The Cretaceous mass extinction was VERY selective.  Maybe all our
theories are correct, but not for every species or taxon.  I guess all
this discussion leads to one conclusion: there is no ONE cause for (or
theory to explain) all the K-T extinctions!  

Now, I feel I need to vent here, being the person who started all this
recent extinction  talk.  I thought some of the attacks made on John Bois
were very nasty and unprofessional.  Disagreeing is fine, but if you want
a subject to be dropped, just say so.  You don't have to accuse someone
of being dense or blind to evidence or whatever.  From the threads of
this discussion I saved, I don't see anything that John said or asked
that should have provoked this attack.  We can all make up our own minds
as to the validity of a theory based on the evidence and arguments
presented. The Truth will out.  And though we may want to restrict
discussion to a certain range of ideas, I don't like the chilling effect
of blasting someone for exploring their ideas in an enthusiastic,
curious, persistent  manner.  These are all good scientific qualities.

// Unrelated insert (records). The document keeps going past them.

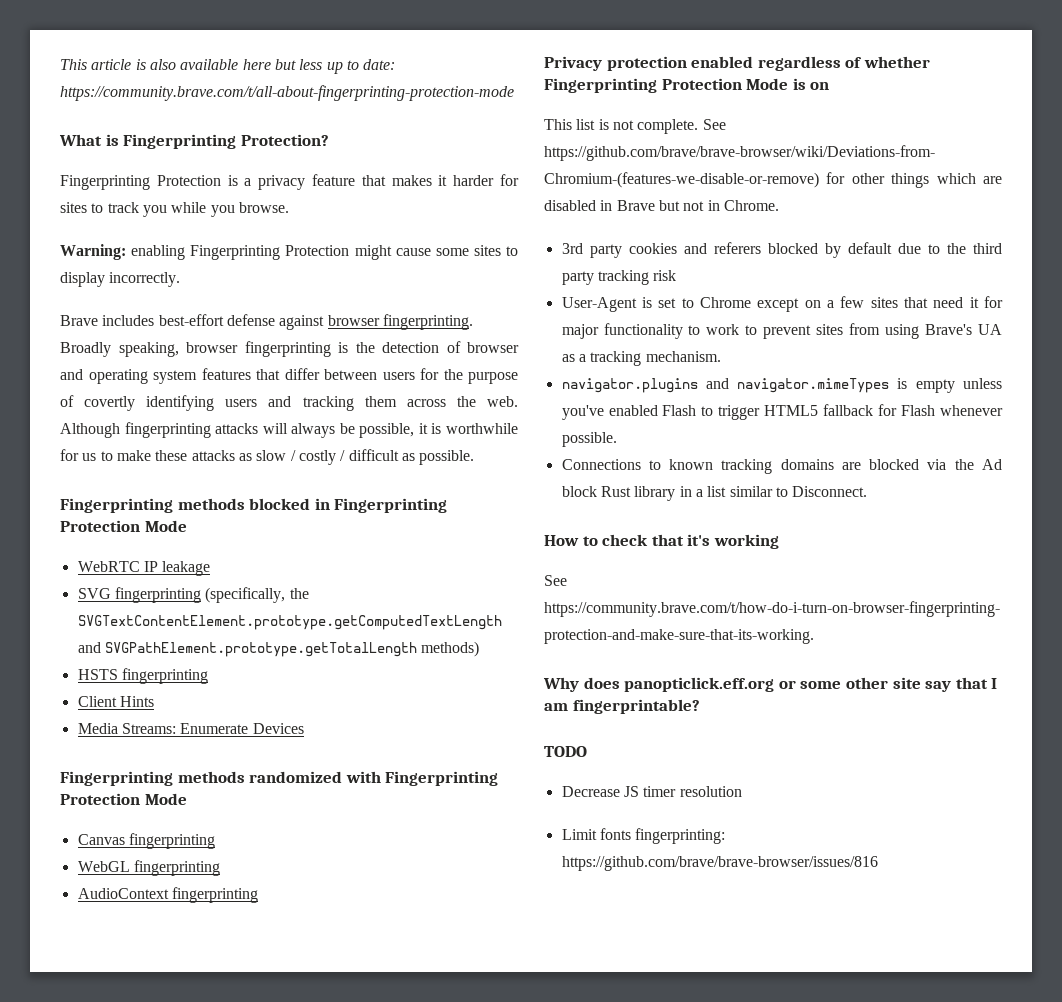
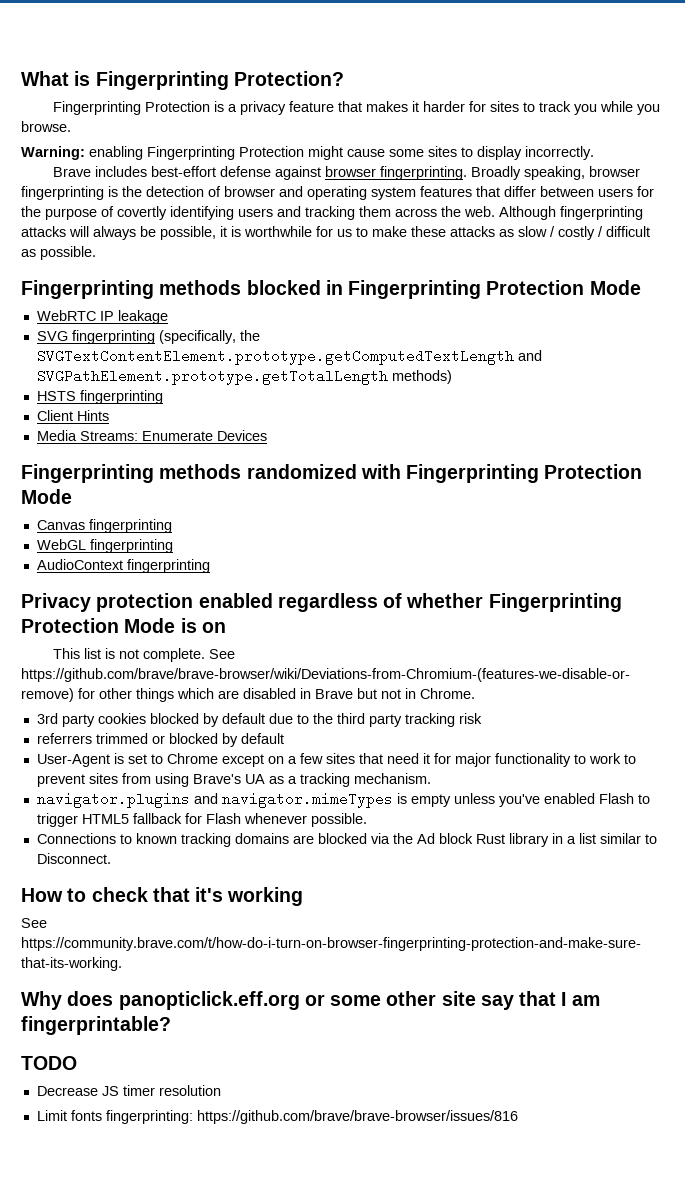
[60,59,396,74] [60,85,514,101] This article is also available here but less up to date: https://community.brave.com/t/all-about-fingerprinting-protection-mode // -> (21, 78) none
[683,242,761,254] and referers -> (146, 718) none
(677, 275) none -> [36,733,284,747] // referrers trimmed or blocked by default

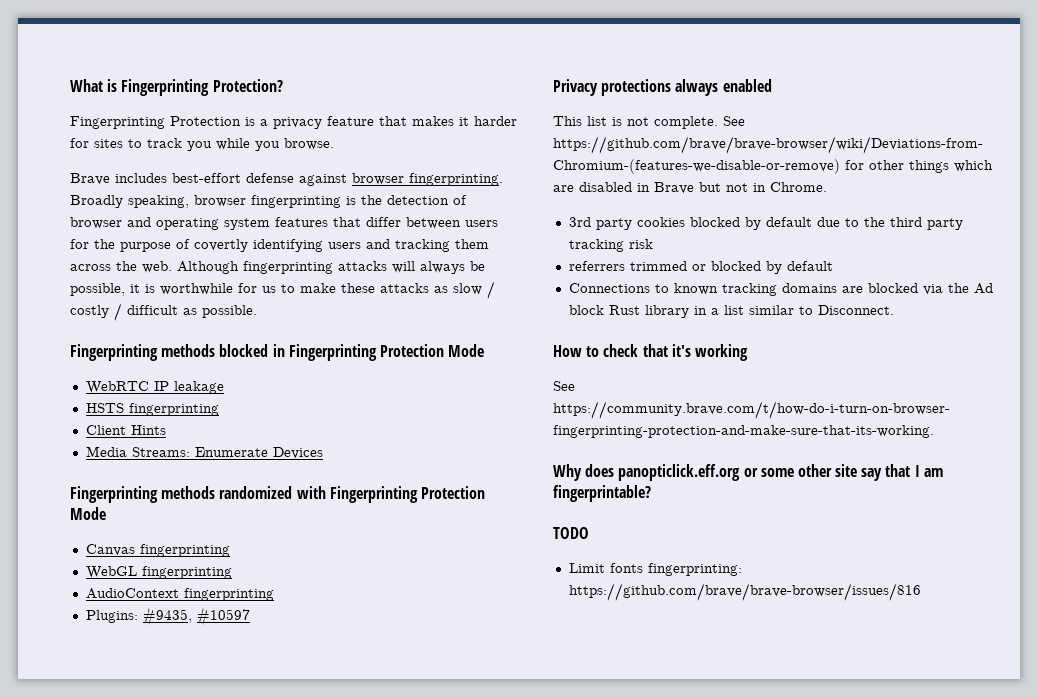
[21,146,594,160] // Warning: enabling Fingerprinting Protection might cause some sites to display incorrectly. -> (334, 144) none
[36,330,260,344] [36,349,542,365] [36,369,452,385] // SVG fingerprinting (specifically, the SVGTextContentElement.prototype.getComputedTextLength and SVGPathElement.prototype.getTotalLength methods) -> (224, 387) none
(210, 566) none -> [85,607,250,626] // Plugins: #9435, #10597
[96,593,622,612] [21,618,226,633] protection enabled regardless of whether Fingerprinting Protection Mode is on -> [601,79,772,96] protections always enabled
[36,753,636,767] [36,773,431,787] [36,792,650,808] [36,813,367,827] // User-Agent is set to Chrome except on a few sites that need it for major functionality to work to prevent sites from using Brave's UA as a tracking mechanism. // navigator.plugins and navigator.mimeTypes is empty unless you've enabled Flash to trigger HTML5 fallback for Flash whenever possible. -> (833, 266) none
[36,1085,221,1096] // Decrease JS timer resolution -> (589, 533) none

The whole point of subscribing to this list is to get information about
dinosaurs.  Asking questions is the only way to learn.  Ideally, every
one should feel welcome to submit questions, references and information
freely.  So, let's please stop these _ad hominem_ comments.  That's not
science.  Science is attacking the argument, not the person.   _ Ad
hominem_ arguments only inhibit folks from even asking a question or
joining the discussion.  What data could we be missing because of this
intimidation?  We'll never know.

Since the recent consensus seems to be that continuing this discussion is
pointless, feel free to respond to me off list.  Thanks to all for your
information, critiques, questions, and patience.  I for one have learned
much.

Sincerely, 
Judy Molnar
Education Associate, Virginia Living Museum
vlmed@juno.com
jamolnar@juno.com
All questions are valid; all answers are tentative.